Droni armati americani potrebbero cominciare presto a colpire obiettivi dello Stato islamico nelle Filippine. Lo hanno riferito due funzionari militari statunitensi alla NBC. Da anni gli Stati Uniti considerano Manila un alleato, condividono informazioni di intelligence, hanno piani comuni di anti-terrorismo, e un piccolo team di consulenti delle unità speciali americane si trova già al fianco dei soldati filippini che stanno da maggio contrastando l’avanzata dei baghdadisti.

LE DICHIARAZIONI DI TILLERSON

L’impegno americano va sotto il nome generico di Joint Special Operations Task Force Trident, e qui sta il punto tecnico: il Pentagono sta pensando di denominare l’operazione di anti-terrorismo nelle Filippine, così da ottenere maggiore copertura economica e dunque allargare il potenziale operativo. Lunedì a Manila c’era il segretario di Stato Rex Tillerson (era lì per il vertice ASEAN), che ha confermato che gli americani stanno collaborando sul piano dell’intelligence con gli alleati per bloccare l’hotspot califfale che è potenzialmente un elemento di scompenso regionale. Tillerson ha parlato di alcuni Cessna e alcuni velivoli senza pilota passati al governo filippino, ma al momento con il solo scopo di monitoraggio e raccolta informazioni sugli obiettivi.

CONTROVERSIE?

“Non vedo alcun conflitto tra gli aiuti [che stiamo fornendo] in questa situazione e le nostre opinioni e preoccupazioni in materia di diritti umani”, ha aggiunto il capo della diplomazia americana a proposito dell’azione di governo del presidente Rodrigo Duterte, contestata dalle organizzazioni come Amnesty International o Human Right Watch per la sua durezza (le centinaia di omicidi extragiudiziali con cui sta combattendo il narcotraffico, attività di cui il presidente Donald Trump s’è complimentato definendola “un lavoro incredibile”, secondo quanto noto di una conversazione telefonica avuta tra i due capi di stato in aprile).
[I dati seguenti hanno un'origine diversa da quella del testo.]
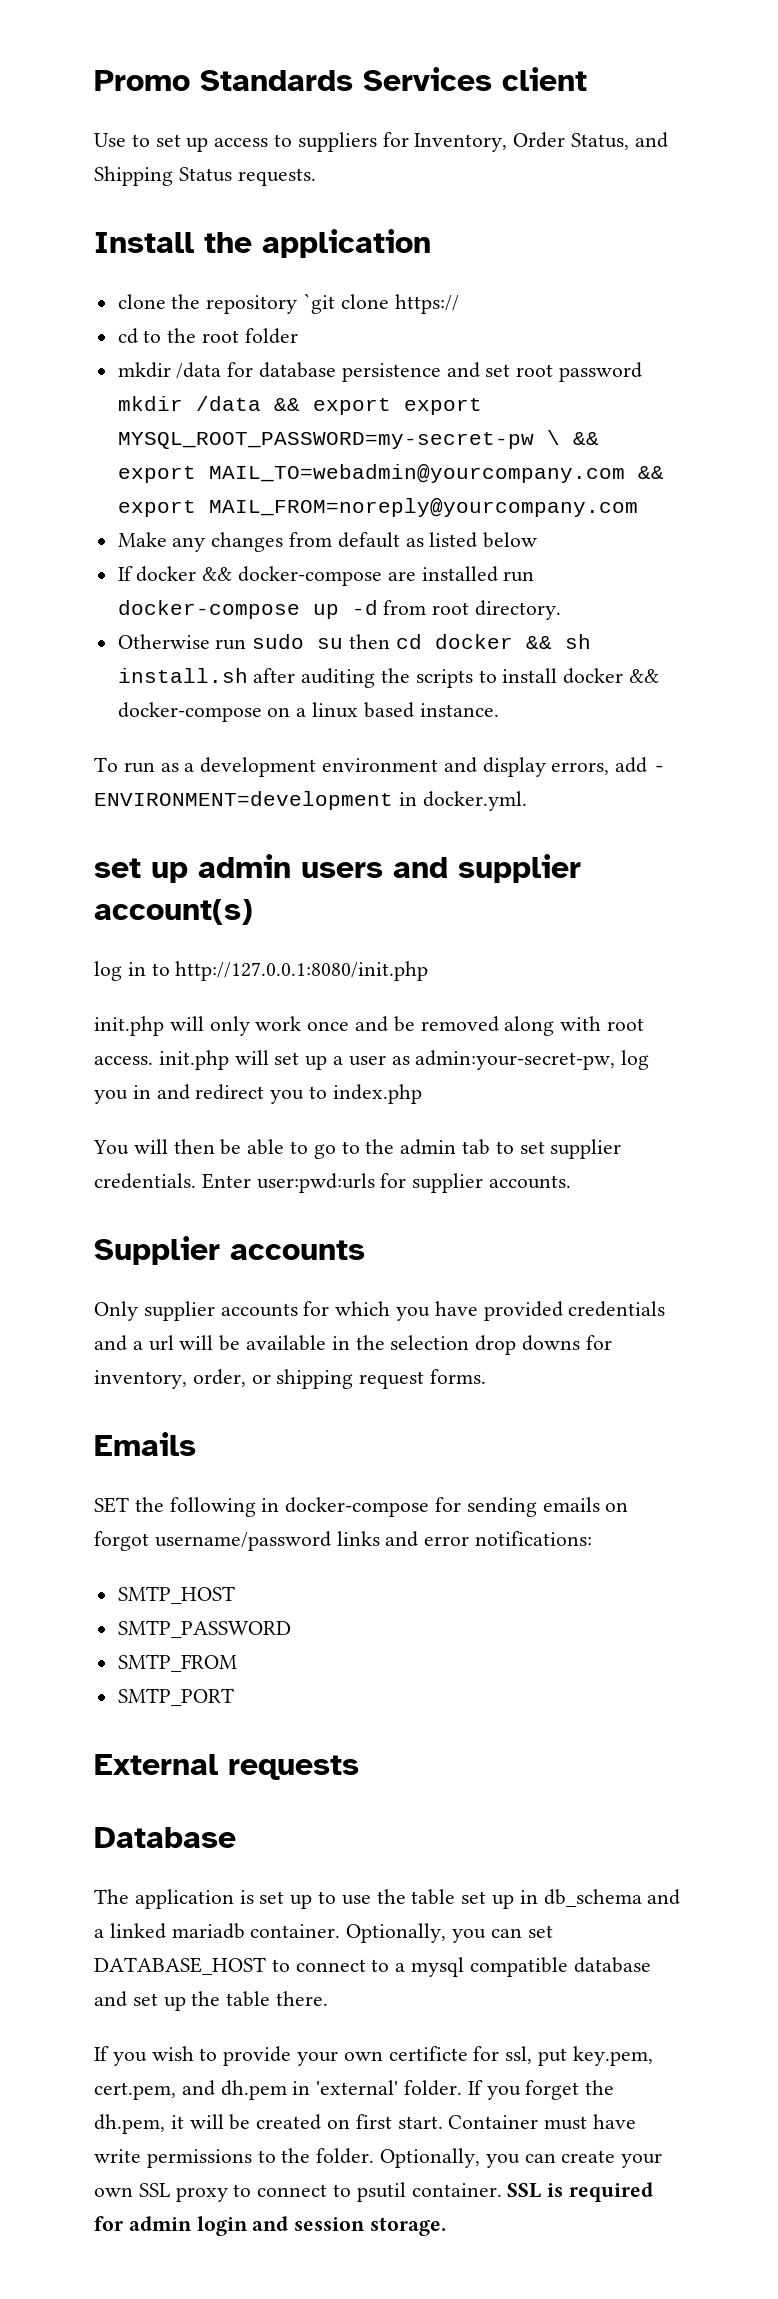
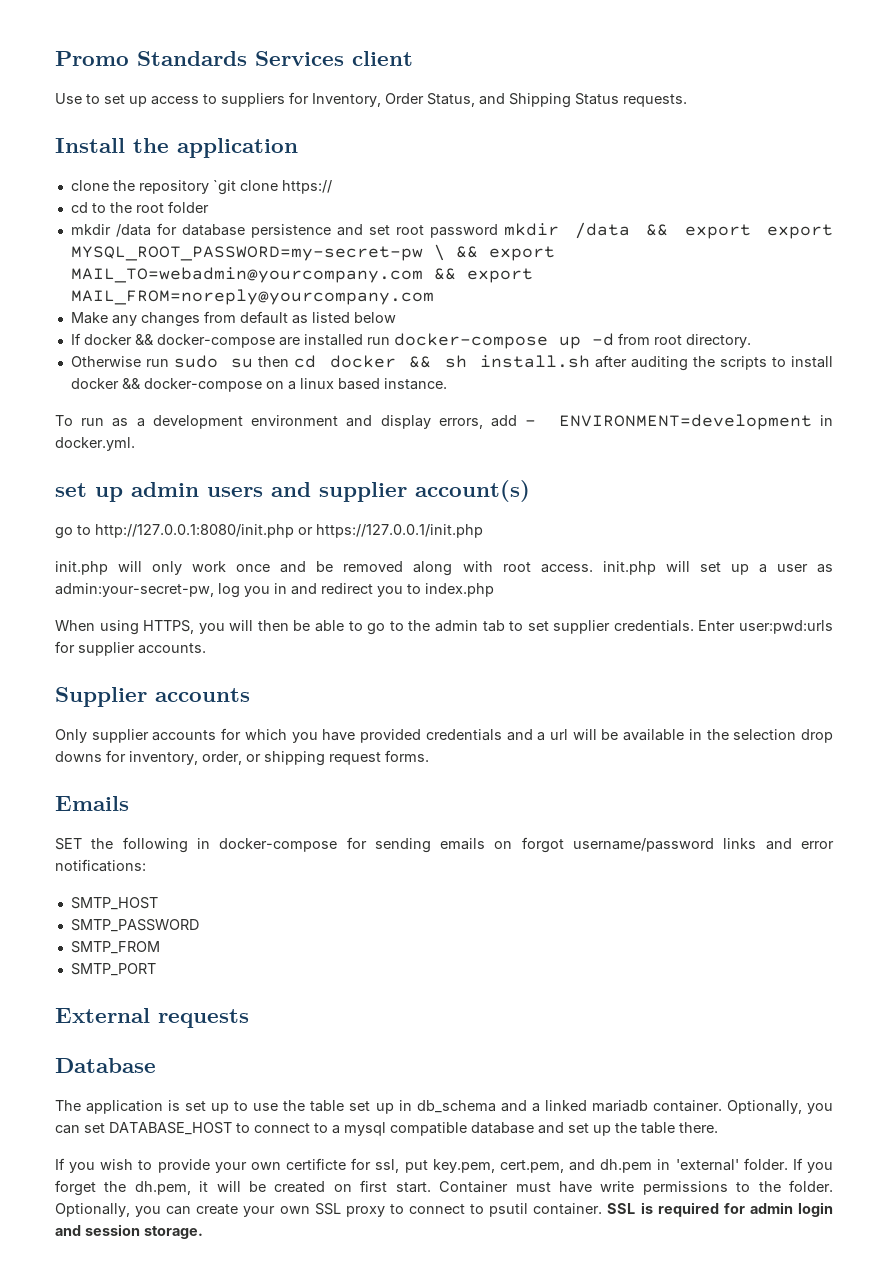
[94,961,146,981] log in -> [55,527,73,539] go
(429, 971) none -> [298,524,483,538] or https://127.0.0.1/init.php
[93,1140,129,1155] You -> [55,620,225,635] When using HTTPS, you

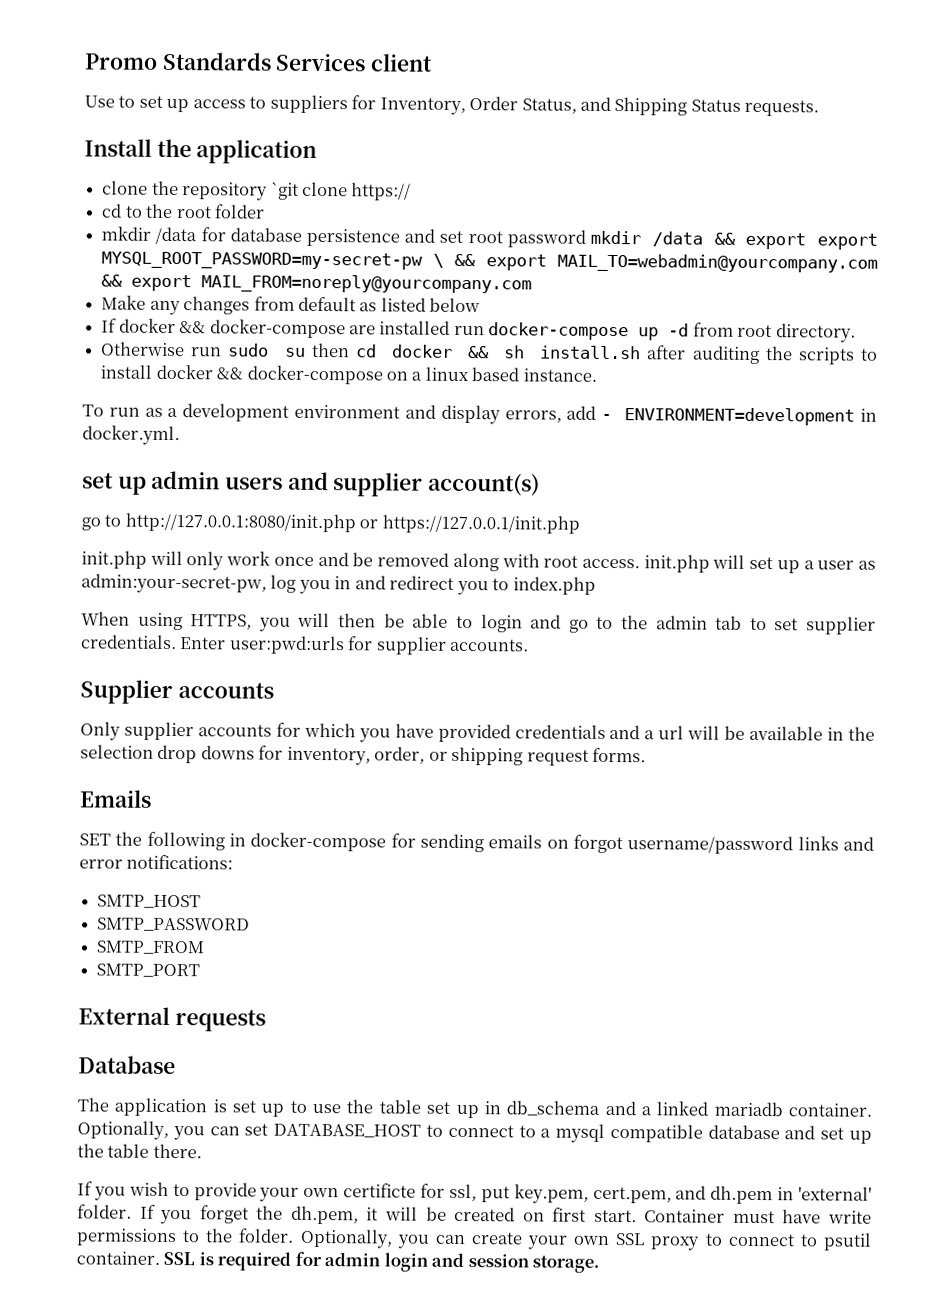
(363, 626) none -> [480,614,562,633] login and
LO STATO ISLAMICO NELLE FILIPPINE

Da metà maggio un gruppo jihadista che s’è dato il nome di Maute e che ha giurato fedeltà al Califfo ha preso il controllo di parte della città di Murawi, che si trova nell’isola meridionale di Mindanao. La fascia meridionale è caratterizzata dalla presenza storica di gruppi che mescolano le istanze politiche dell’autonomismo a quelle ideologiche del fondamentalismo islamico; un esempio è Abu Sayyaf, precedentemente legato ad al Qaeda, ma dai primi mesi del 2016 passato sotto l’egida del Califfato. Questi legami sono diventati via via più stretti, anche se nelle Filippine non si può ancora parlare di una vera e propria Wilayah dell’IS. Attualmente, comunque, l’ex leader di Abu Sayyaf Isnilon Hapilon è riconosciuto come il capo dello Stato islamico nel sud-est asiatico, come ha spiegato Elena Zanchetti sul Post. Anche per la dimensione regionale che il fenomeno sta prendendo, Washington potrebbe cambiare marcia sulla sua operazione.

LA SITUAZIONE SUL CAMPO

Ruben Lagottolla, autore insieme a Cristiano Tinazzi di un video-reportage dal posto, racconta via Facebook la situazione: “Le Forze Armate filippine stanno lentamente riprendendo territorio sulla città di Marawi, ma un mucchio selvaggio di circa 100 combattenti del gruppo Maute, legato allo stato islamico, persiste ancora nella resistenza nei quartieri più centrali della città, nonostante una sostenuta, e secondo alcuni indiscriminata, campagna di bombardamenti che stanno riducendo la città in macerie. Contemporaneamente a Sulu i Marines (fiippine) svolgono operazioni in favore dei civili parallelamente agli scontri nella giungla con i terroristi di Abu Sayyaf”.